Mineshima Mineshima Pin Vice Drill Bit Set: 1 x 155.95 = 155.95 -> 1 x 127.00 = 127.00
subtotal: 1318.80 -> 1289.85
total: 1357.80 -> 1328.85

==

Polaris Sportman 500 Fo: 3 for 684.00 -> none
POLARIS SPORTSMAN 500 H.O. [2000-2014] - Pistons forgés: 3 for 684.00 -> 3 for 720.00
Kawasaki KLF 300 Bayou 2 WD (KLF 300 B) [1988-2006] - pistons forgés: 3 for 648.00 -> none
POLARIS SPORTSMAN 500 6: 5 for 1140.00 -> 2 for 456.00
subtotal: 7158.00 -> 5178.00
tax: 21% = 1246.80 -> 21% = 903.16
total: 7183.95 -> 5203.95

» **EXERCISE**:
Retype only the stretch of lines above starting at the one with "subtotal: 7158.00 -> 5178.00" and stopping at the one with "total: 7183.95 -> 5203.95", exactly as written, with both kept.

» **EXERCISE OUTPUT**:
subtotal: 7158.00 -> 5178.00
tax: 21% = 1246.80 -> 21% = 903.16
total: 7183.95 -> 5203.95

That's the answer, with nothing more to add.